CREATE SET TABLE charsettest ,NO FALLBACK ,
NO BEFORE JOURNAL,
NO AFTER JOURNAL,
CHECKSUM = DEFAULT
(
id INTEGER,
address VARCHAR(100) CHARACTER SET UNICODE NOT CASESPECIFIC NOT NULL)
PRIMARY INDEX ( id );
INSERT INTO charsettest VALUES(1,'李白《静夜思》');

The data got inserted successfully.I made the install flag as Y in DBC.charTranslationsV as Y for the below Client character sets:

  1. SCHGB2312_1T0
  2. SCHINESE9360_6R0
  3. TCHINESE9360_6R0
  4. TCHBIG5_1R0

Now coming to the problems I am facing currently:

  1. If I try to set the client character set for the session in bteq login using  .SET SESSION CHARSET to any of the chinese character sets mentioned and then select data from the table I am getting the error below                                                             *** CLI error: MTDP: EM_CHARNAME(227): invalid character set name specified. *** Return code from CLI is: 227
  2. If I keep the default client character set(ASCII/UTF8) and do not set anything I am getting the data as shown below:          ??<>??<>
  3. When I try to export the data using FastExport and set the client character set using -c option during the script invocation      using the command    fexp -c SCHINESE9360_6R0 <ScriptName I am getting an error whenever I try to set anything apart  from UTF8 I am getting the below error:                                                                                                                              19:32:37 UTY1006 CLI error: 227, MTDP: EM_CHARNAME(227): invalid character  set name specified.

Is there anything I am missing here?Also is it possible to export a chinese character set in FastExport  or TPT?

 

Regards,

Indranil Roy

 

5 REPLIES
Teradata Employee

Re: Inserting and Exporting Chinese Data from Teradata

This CLI error  "*** CLI error: MTDP: EM_CHARNAME(227): invalid character set name specified. *** Return code from CLI is: 227" is typically returned when the character set is not installed properly.

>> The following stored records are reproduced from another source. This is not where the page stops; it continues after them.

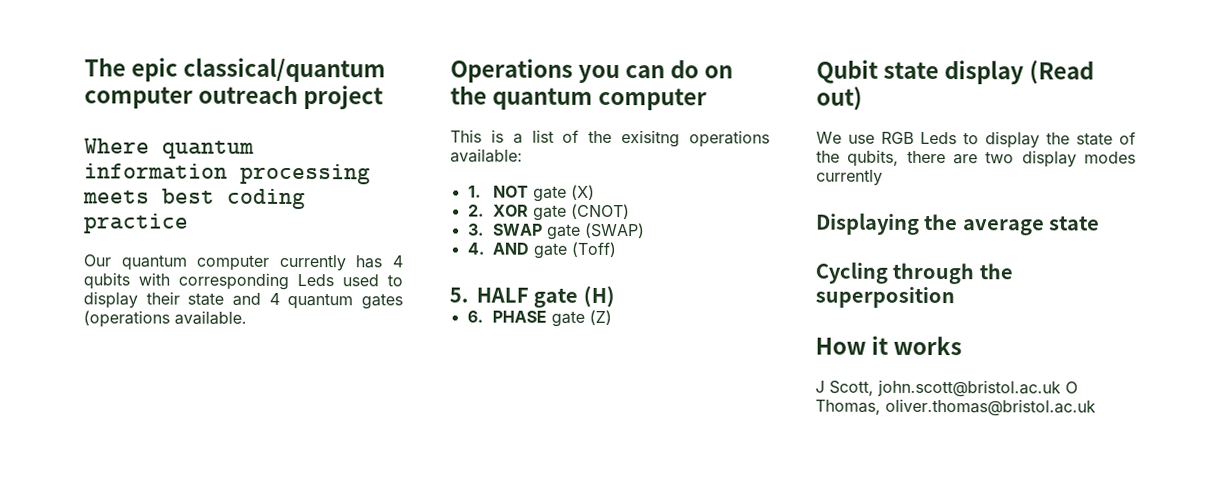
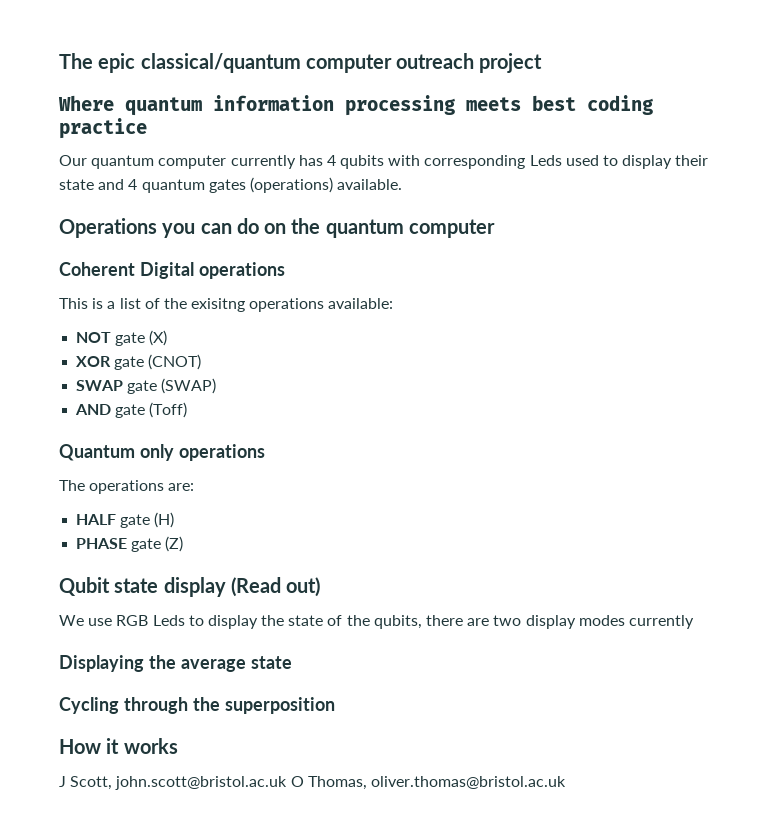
[83,310,170,328] (operations -> [249,177,333,193] (operations)
(708, 99) none -> [59,262,285,279] // Coherent Digital operations
[467,185,481,198] 1. -> (394, 303) none
[467,204,484,217] 2. -> (168, 338) none
[467,223,484,236] 3. -> (202, 362) none
[466,242,484,255] 4. -> (217, 386) none
[449,287,469,303] 5. -> [59,444,265,461] [59,480,195,494] Quantum only operations // The operations are: //
[466,310,483,323] 6. -> (175, 520) none

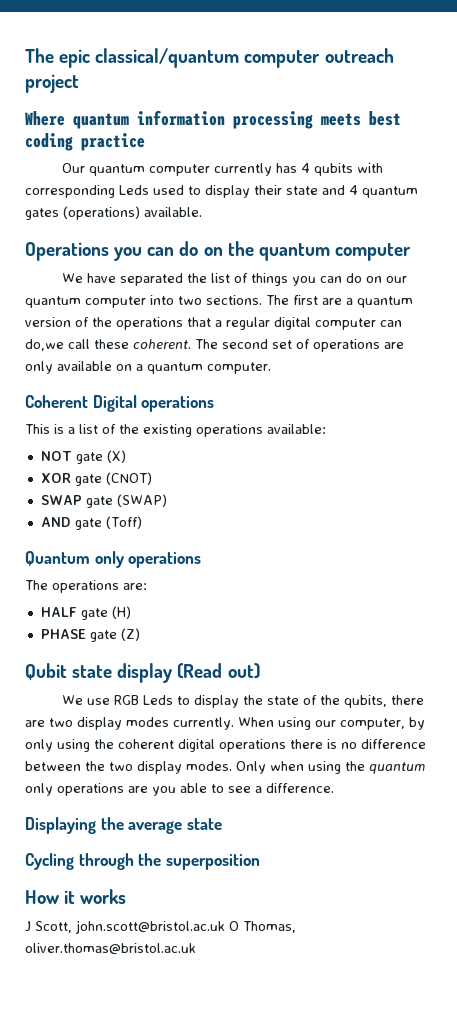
(495, 228) none -> [61,273,407,286] [25,295,413,308] [25,317,402,330] [25,339,404,352] [25,361,271,374] // We have separated the list of things you can do on our quantum computer into two sections. The first are a quantum version of the operations that a regular digital computer can do,we call these coherent. The second set of operations are only available on a quantum computer.
[191,298,246,312] exisitng -> [143,424,192,437] existing
[628,615,694,629] currently -> [173,717,425,730] [25,739,426,752] [25,761,425,774] [25,783,334,796] currently. When using our computer, by only using the coherent digital operations there is no difference between the two display modes. Only when using the quantum only operations are you able to see a difference.

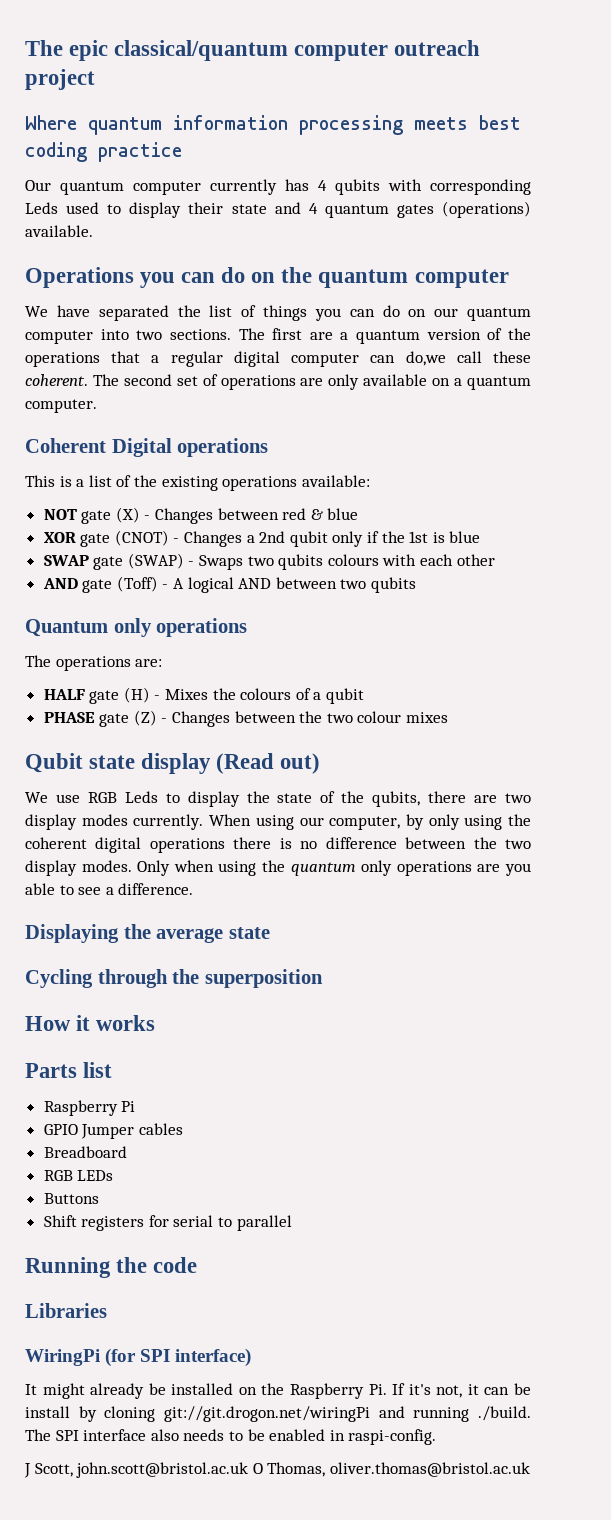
[40,472,152,486] [40,494,167,508] [40,516,142,530] // XOR gate (CNOT) // SWAP gate (SWAP) // AND gate (Toff) -> [144,508,359,524] [43,530,481,547] [43,553,495,570] [42,576,417,593] - Changes between red & blue // XOR gate (CNOT) - Changes a 2nd qubit only if the 1st is blue // SWAP gate (SWAP) - Swaps two qubits colours with each other // AND gate (Toff) - A logical AND between two qubits
[40,628,140,642] // PHASE gate (Z) -> [154,688,365,704] [43,710,449,727] - Mixes the colours of a qubit // PHASE gate (Z) - Changes between the two colour mixes
(127, 896) none -> [25,1062,113,1078] [43,1100,136,1116] [43,1123,183,1139] [43,1146,127,1158] [43,1170,114,1181] [43,1193,99,1204] [43,1215,292,1231] [25,1257,198,1278] [25,1303,107,1318] [25,1348,252,1367] [25,1383,531,1399] [25,1406,531,1422] [25,1429,437,1445] // Parts list // Raspberry Pi // GPIO Jumper cables // Breadboard // RGB LEDs // Buttons // Shift registers for serial to parallel // Running the code // Libraries // WiringPi (for SPI interface) // It might already be installed on the Raspberry Pi. If it's not, it can be install by cloning git://git.drogon.net/wiringPi and running ./build. The SPI interface also needs to be enabled in raspi-config.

Did you

perform a full restart of the Teradata Database, using the tpareset utility? If so, check the system event log for any 2900 errors during the restart for installing character sets.

 

Thanks,

 

-Dave

Enthusiast

Re: Inserting and Exporting Chinese Data from Teradata

The problem is resolved by setting the session character set of the ODBC driver to UTF8.

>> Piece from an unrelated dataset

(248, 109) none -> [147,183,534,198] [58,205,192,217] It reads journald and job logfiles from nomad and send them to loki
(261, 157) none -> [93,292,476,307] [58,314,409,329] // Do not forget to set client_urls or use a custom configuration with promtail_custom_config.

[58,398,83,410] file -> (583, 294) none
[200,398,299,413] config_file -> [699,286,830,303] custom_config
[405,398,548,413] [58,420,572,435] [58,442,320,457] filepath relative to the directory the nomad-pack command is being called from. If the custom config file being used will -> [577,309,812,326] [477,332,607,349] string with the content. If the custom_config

Also data is exported properly(including all the Chinese characters) using FastExport by using "UTF8" character set using -c option while invokation of the FastExport command.

Teradata Employee

Re: Inserting and Exporting Chinese Data from Teradata

Yes, UTF8 is in wide use on the web. It is also a better choice because the TD16 Unicode Pass Through (UPT) feature will allow any Chinese character to be loaded as a pass through, or supported, character. This is even true for the soon to be released Unicode version 10.0. Note that the stand-alone fastexport utility does not currently support UPT, use TPT instead.

 

The following Chinese character sets will only support the 2-byte ideographs from the 6.0 BMP:

  1. SCHGB2312_1T0
  2. SCHINESE9360_6R0
  3. TCHINESE9360_6R0
  4. TCHBIG5_1R0

 

-Dave

Enthusiast

Re: Inserting and Exporting Chinese Data from Teradata

Hi Dave,

I was wondering why we need separate Chinese client character set(Ex:SCHINESE9360_6R0)

as given below if we are able to support all chinese Characters by using "UTF8" itself?

Can you please mention a use case where we need this Chinese Character set and UTF8 won't solve the purpose?

 

 

 

Regards,

Indranil Roy

Teradata Employee

Re: Inserting and Exporting Chinese Data from Teradata

It depends on the Windows code page in use. SCHINESE9360_6R0 is used for code page 936. If the windows platform supports UTF8 (which all should today), then use it.